Nevertheless, Aguilar cautions that the recent market dips along with interest rate increases will continue even as the bull market continues.

“As the Fed continues its path to raise short term interest rates, we should expect high volatility in capital markets, especially if trade concerns continue to dominate the headlines,” he says.

The Markets and the Economy Still Good

However, Aguilar believes the market will still head north because underlying economic numbers are good.

“The U.S. economy keeps growing at a good rate without signs of overheating, corporate earnings continue to be solid, enjoying tailwinds from the fiscal stimulus implemented last year,” Aguilar adds.

So how will we know the bull is sick?

Investors get carried away with stocks even when they are overpriced, industry observers say. They ignore other kinds of investing, such as bonds, that diversify a portfolio. There is an inverted yield curve. That is when short term interest rates are higher than long term rates, a sign a crash is near.

Analysts point to another crash warning. Companies report low profits.
Suzuki’s boss sees none of that.

“Bear markets don’t typically occur when there is too much good news and investors are concerned the good news can’t continue,” says Richard Bernstein, a longtime analyst with his own firm.

“Bear markets are usually fueled by investors disregarding deteriorating fundamentals and rationalizing under-performance,” he adds. “That doesn’t seem true of the equity market.”

Stocks OK, but Look Out on Fixed Income

Bernstein says investors’ fears on stocks are short sighted, but he has a concern.

“Investors,” Bernstein says, “seem myopically concerned about equity market volatility, but don’t seem very concerned at all regarding the growing risks in fixed-income and seem oblivious to the bonds’ already multi-year under-performance.”

Recently, officials at other money managers sounded the same don’t panic theme.

Yes, the market will continue to be a rocky ride for investors. And yes, a bear market will eventually come in a couple of years, but neither the stock market nor the economy is likely to blow up in 2019.

That was part of two similar economic and investment outlooks from UBS and Natixis officials in separate press briefings in New York City last week.

Rocky Ride Ahead

Market volatility will continue in 2019 as well as central bank tightening, said officials at both sessions. But there is some equity growth left in this now long in the tooth bull market, which won’t drag down the economy, they said.
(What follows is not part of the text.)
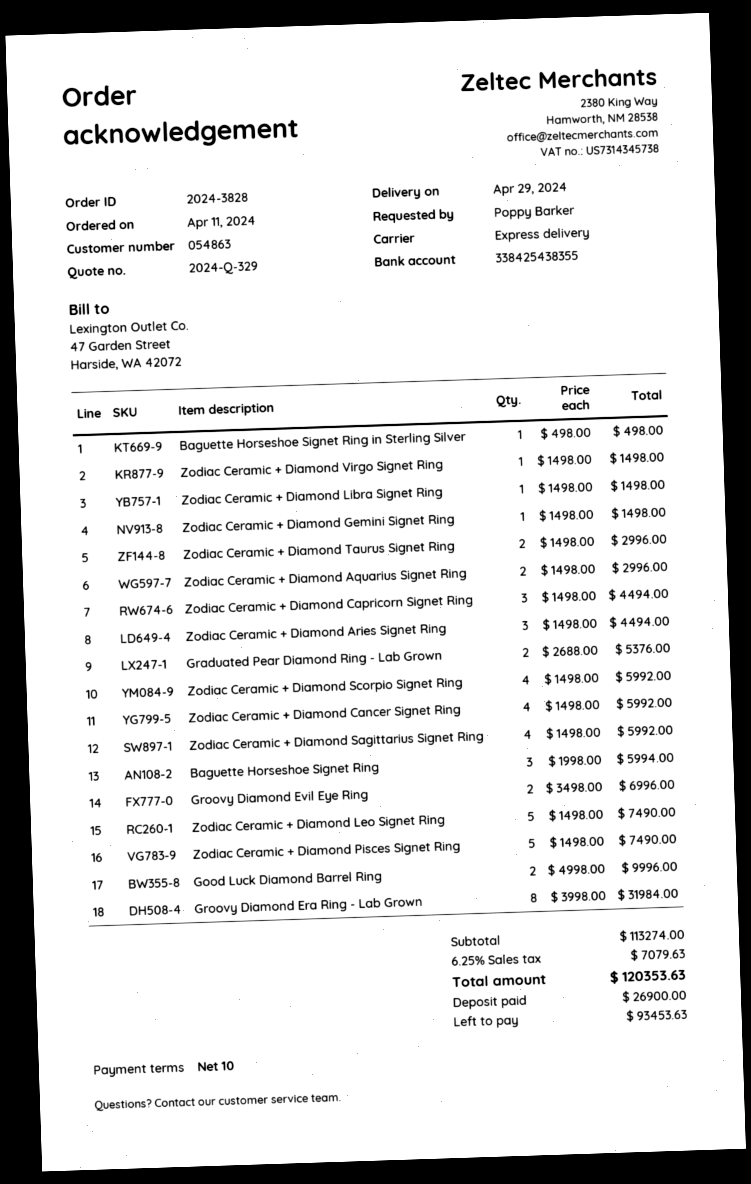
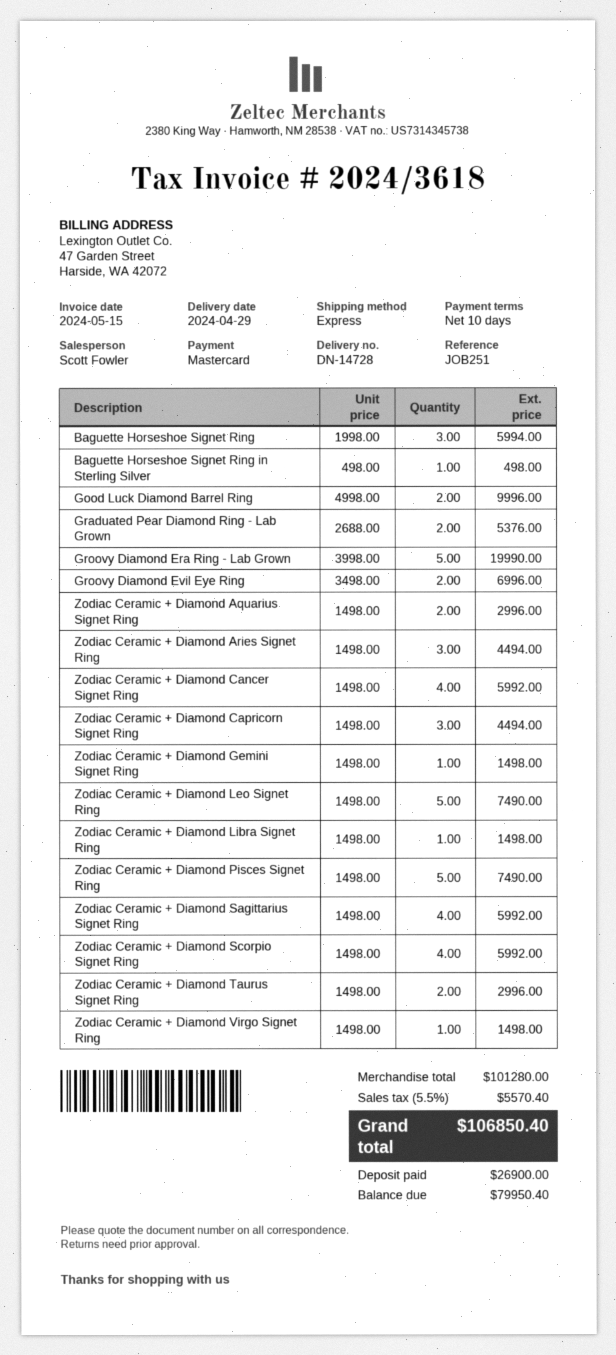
Groovy Diamond Era Ring - Lab Grown: 8 x 3998.00 = 31984.00 -> 5 x 3998.00 = 19990.00
subtotal: 113274.00 -> 101280.00
tax: 6.25% = 7079.63 -> 5.5% = 5570.40
total: 120353.63 -> 106850.40
balance: 93453.63 -> 79950.40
“We don’t currently see the conditions commonly associated with an impending recession, and there are still opportunities for pockets of value,” UBS officials wrote in “Turning Points. Year Ahead 2019.” A recession, they said, is still 12 to 18 months away.

However, both Natixis and UBS officials warned that next year there again could be some tough times for investors.

“The volatility situations that have existed through 2018 are likely to continue throughout 2019,” said David Jilek, chief investment strategist for Gateway Investment Advisers.

What will keep volatility high in 2019?

Changes in Federal Reserve bank money creation, fiscal policies continuing to generate huge amounts of red ink and an expected drop in earnings numbers are playing into the high volatility rates, Jilek added. He said that recent high earnings numbers are “probably unsustainable.”

Less Money Creation

And then there are the central banks.

UBS officials noted that 2019 will be the “first time since the global financial crisis when central bank balance sheets are on track to end the year smaller than the they were at the start of the year.” They predicted that the Fed will increase interest rates by some 100 basis points over the course of the year.

However, both UBS and Natixis officials hedged their 2020 predictions by warning that everything could be ruined if a trade war breaks out between China and the United States. Still, they said that it is unlikely that leaders in the two nations would let the disasters of a tariff war happen.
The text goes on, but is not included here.